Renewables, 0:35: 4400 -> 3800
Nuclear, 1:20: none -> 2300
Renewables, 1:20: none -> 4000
━━━━━━━━
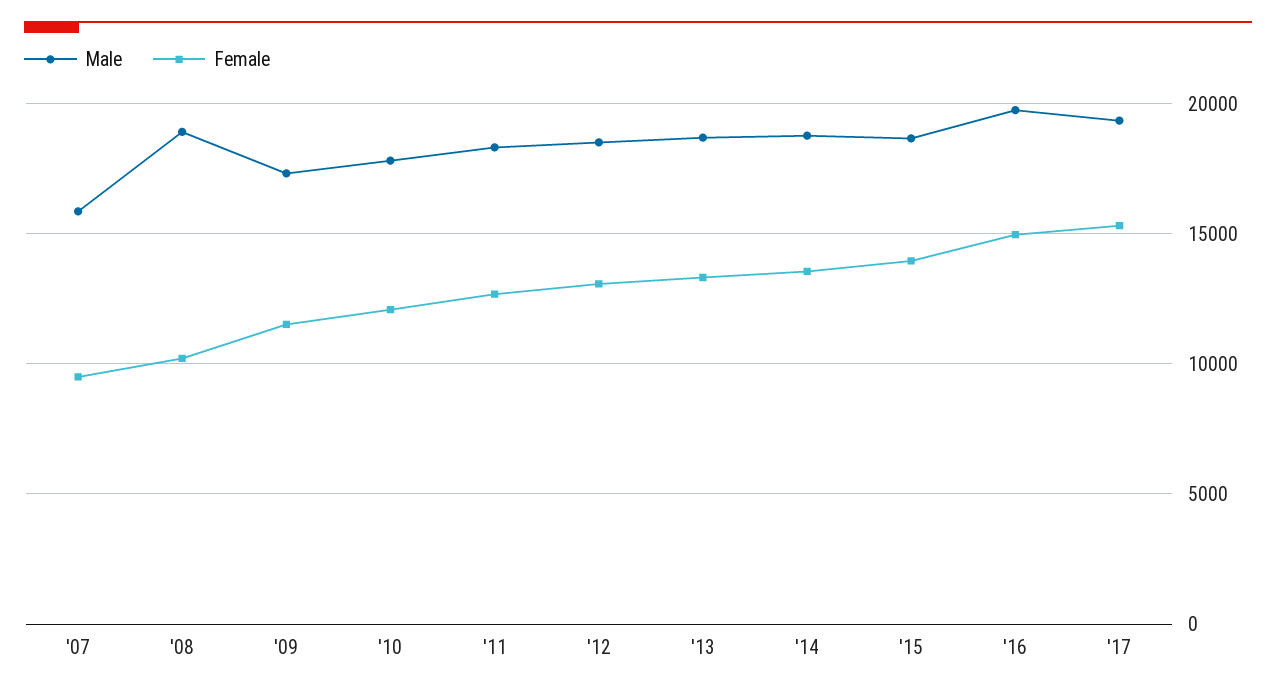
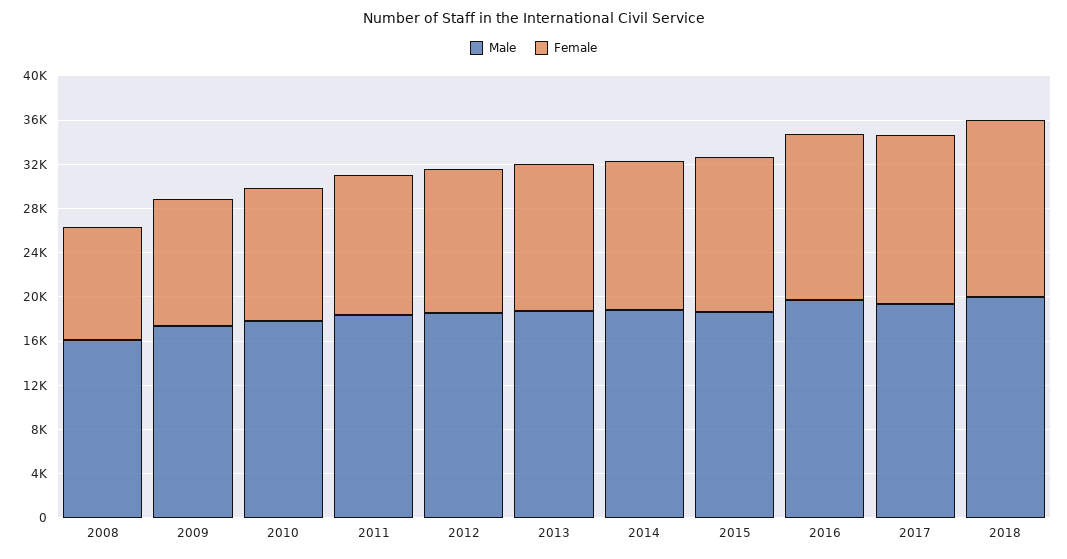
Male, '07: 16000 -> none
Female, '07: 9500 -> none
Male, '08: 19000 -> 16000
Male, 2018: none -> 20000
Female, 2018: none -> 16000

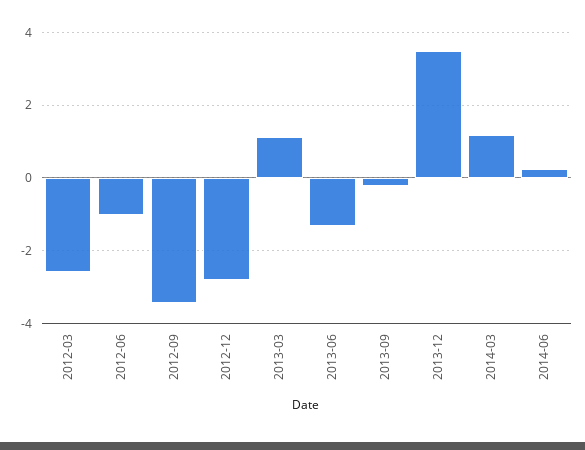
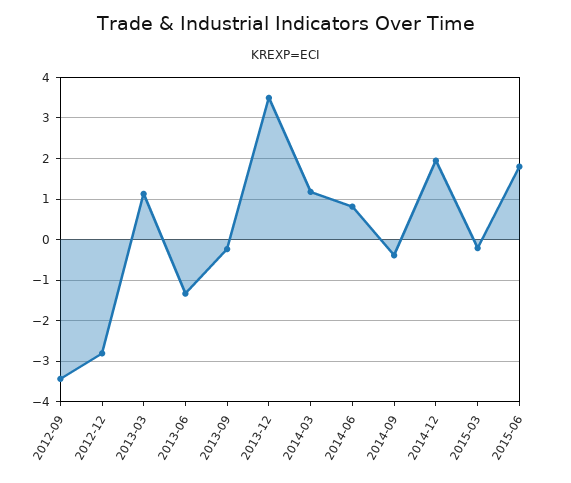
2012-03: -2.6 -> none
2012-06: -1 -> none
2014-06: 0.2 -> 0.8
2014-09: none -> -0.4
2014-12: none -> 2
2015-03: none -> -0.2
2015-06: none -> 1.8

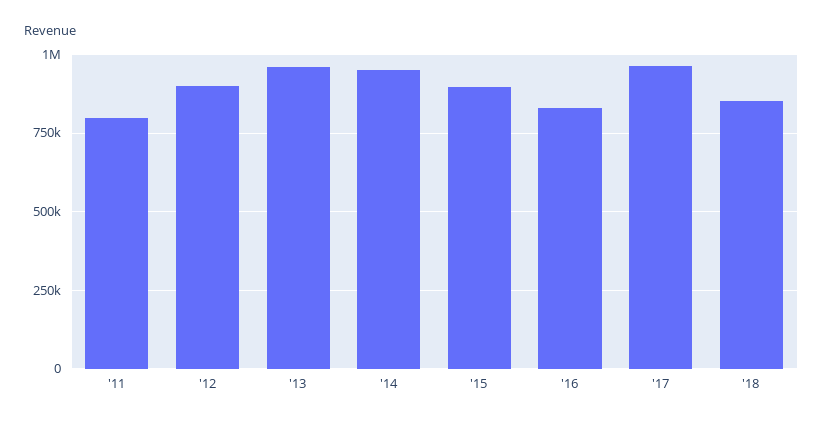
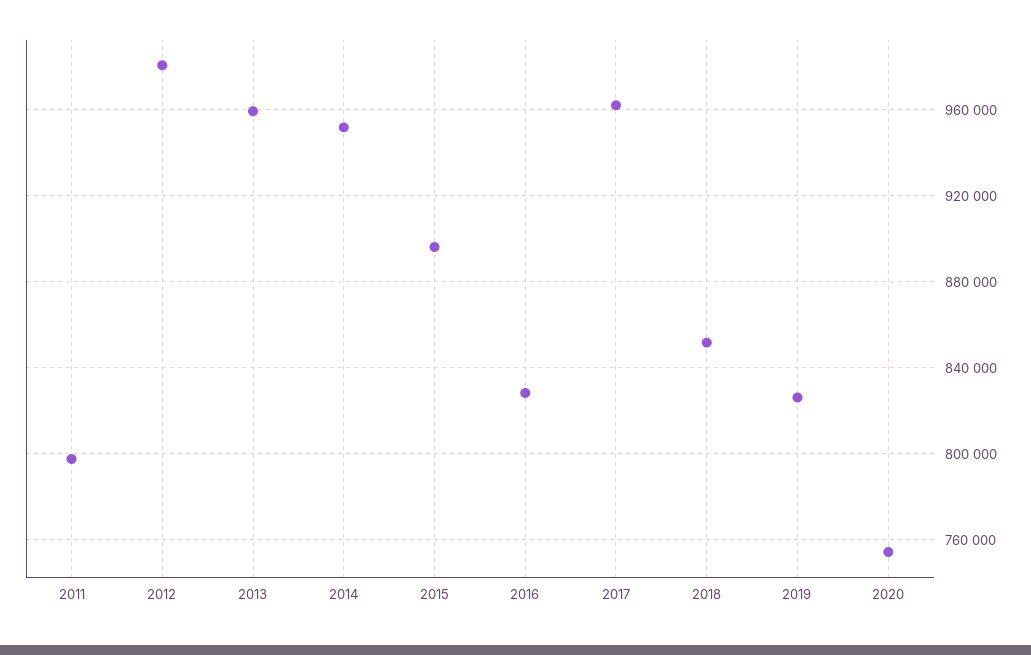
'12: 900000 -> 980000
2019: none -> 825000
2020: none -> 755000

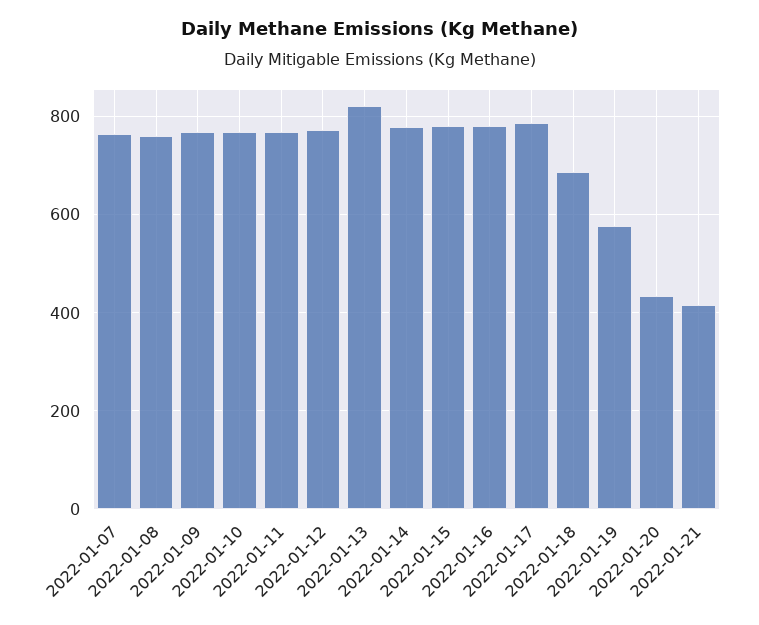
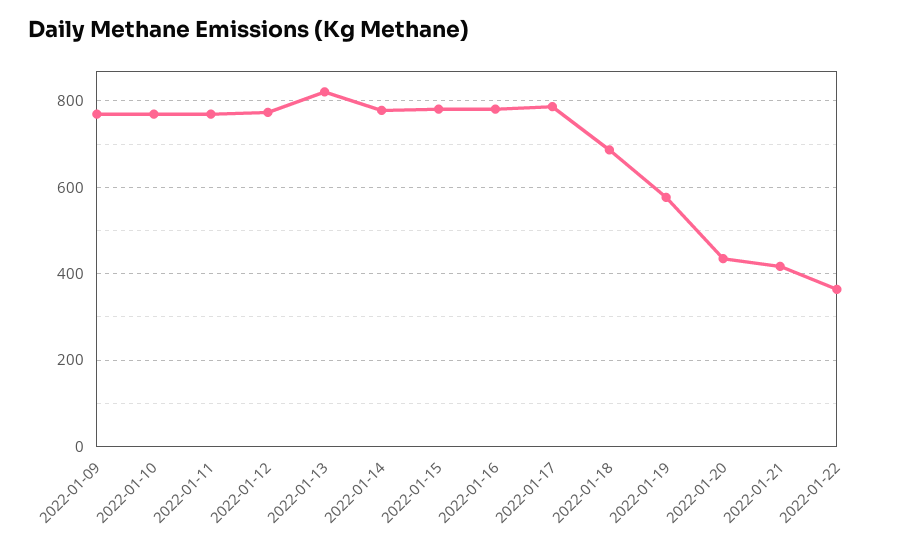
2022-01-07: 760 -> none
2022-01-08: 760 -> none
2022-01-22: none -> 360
━━━━━━━━
* _Work to complete_
Of the entries above, transcribe exactly those lines that fall between the line containing "Renewables, 0:35: 4400 -> 3800" and the line containing "Renewables, 1:20: none -> 4000", together with those two lines.

* _Exercise solution_
Renewables, 0:35: 4400 -> 3800
Nuclear, 1:20: none -> 2300
Renewables, 1:20: none -> 4000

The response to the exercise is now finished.